Dans l’analyse du projet de Constitution européenne que nous faisions le mois dernier, nous dénoncions la philosophie ultra-libérale sur laquelle il repose, et qui est résumée dans son préambule : « l’Union offre à ses citoyennes et citoyens […] un marché unique où la concurrence est libre et non faussée » et qui est aussi le fondement de la politique de l’OMC. Après quelques années, on commence, en effet, à en mesurer les conséquences :

La concurrence jusqu’où ?

par J.-P. MON
juin 2004

Depuis l’arrivée de G.W. Bush au pouvoir, l’industrie manufacturière des États- Unis a perdu 2,7 millions d’emplois. Mais aujourd’hui ce sont aussi les services aux entreprises qui sont touchés, essentiellement par les délocalisations et “l’externalisation”.

La société indienne Wipro, installée sur un campus de la banlieue de Bangalore, est l’une des plus grandes entreprises d’externalisation du monde. Ses ingénieurs, jeunes et enthousiastes, écrivent des codes, rédigent des programmes, assurent la maintenance de systèmes informatiques pour de nombreuses compagnies américaines dont la société financière Lehman Brothers, General Motors, Boeing,… Et ils le font à des tarifs qui ne sont qu’une faible fraction de ceux pratiqués aux États-Unis. Avec près de 30.000 employés parlant un bon anglais, Wipro assure aussi pour les Américains bien d’autres services tels que l’aide par téléphone pour les guichets de réclamations de bagages, les programmes de vol pour une grande compagnie aérienne, le système de guidage automobile pour un fabricant de voitures… et même l’interprétation de clichés radiologiques pour un grand hôpital de Boston.

*

Les États-Unis ne sont pas, bien sûr, les seules “victimes” des industriels de l’externalisation : de nombreux pays européens sont touchés (France, Allemagne, Suisse, Royaume-Uni,…). Tous se plaignent de perdre des emplois.

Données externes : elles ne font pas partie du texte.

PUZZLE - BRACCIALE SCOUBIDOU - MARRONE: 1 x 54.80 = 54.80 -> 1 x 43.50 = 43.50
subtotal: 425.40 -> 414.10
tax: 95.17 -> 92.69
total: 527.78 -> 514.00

En Grande-Bretagne, un magazine a désigné à la vindicte de ses lecteurs le patron de Wipro, en le qualifiant « d’homme qui veut voler vos emplois ». Mais c’est aux États-Unis que les réactions sont les plus vives et tout particulièrement contre l’Inde, pays dont ils vantaient, il y a peu de temps encore, l’ouverture au monde capitaliste mais avec lequel leur balance commerciale accuse un déficit de 4,1 milliards de dollars, soit le double de ce qu’il était en 1990. Les Indiens rétorquent très logiquement : « les États-Unis promeuvent le capitalisme et nous ne comprenons donc pas pourquoi ils sont si paniqués… Quand vous vantez la compétition, vous n’avez pas peur que le meilleur gagne ! ». En fait, les Américains reprochent surtout aux Indiens de continuer à appliquer des taxes élevées, de l’ordre de 38%, sur les produits agricoles importés des États- Unis. Mais l’Inde ne peut pas se permettre de ruiner des millions de paysans qui vivent encore dans une grande pauvreté. Peu d’espoir donc de ce côté-là pour l’agriculture étatsunienne.

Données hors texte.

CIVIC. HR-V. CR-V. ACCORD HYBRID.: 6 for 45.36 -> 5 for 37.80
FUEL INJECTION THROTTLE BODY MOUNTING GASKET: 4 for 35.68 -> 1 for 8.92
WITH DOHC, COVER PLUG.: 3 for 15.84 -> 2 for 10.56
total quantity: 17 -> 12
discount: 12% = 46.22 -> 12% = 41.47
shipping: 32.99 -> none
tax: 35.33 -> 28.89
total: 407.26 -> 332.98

Si l’Inde constitue un cas particulièrement frappant de concurrence efficace, notamment dans le domaine des services, la Chine, le Brésil, la Corée,… sont en train de devenir de redoutables adversaires pour l’agriculture et l’industrie. Alors pour rester globalement compétitives, les entreprises n’ont plus que la solution de délocaliser leurs sites de production dans des pays à bas coût de main d’œuvre.

ON EXPORTE LES VENTES
… ET LES EMPLOIS

Bien que depuis quelques années les exportations des États-Unis restent à peu près étales, les ventes des sociétés américaines ou des entreprises contrôlées par les Américains et installées à l’étranger ont continué de croître en créant des emplois dans les pays d’accueil… mais pas aux États-Unis. Leur production n’est pas réexportée aux États-Unis mais vendue sur place ou dans les pays voisins. Le Département du commerce américain et, plus généralement, l’ensemble de l’administration Bush [1] estime que la délocalisation d’entreprises américaines constitue la meilleure réponse à la concurrence exercée par les pays à faibles coûts salariaux : « nous devons être capables d’établir des “têtes de pont” outre-mer pour permettre à nos entreprises de développer leurs ventes à l’étranger », souligne le Sous-secrétaire au commerce international.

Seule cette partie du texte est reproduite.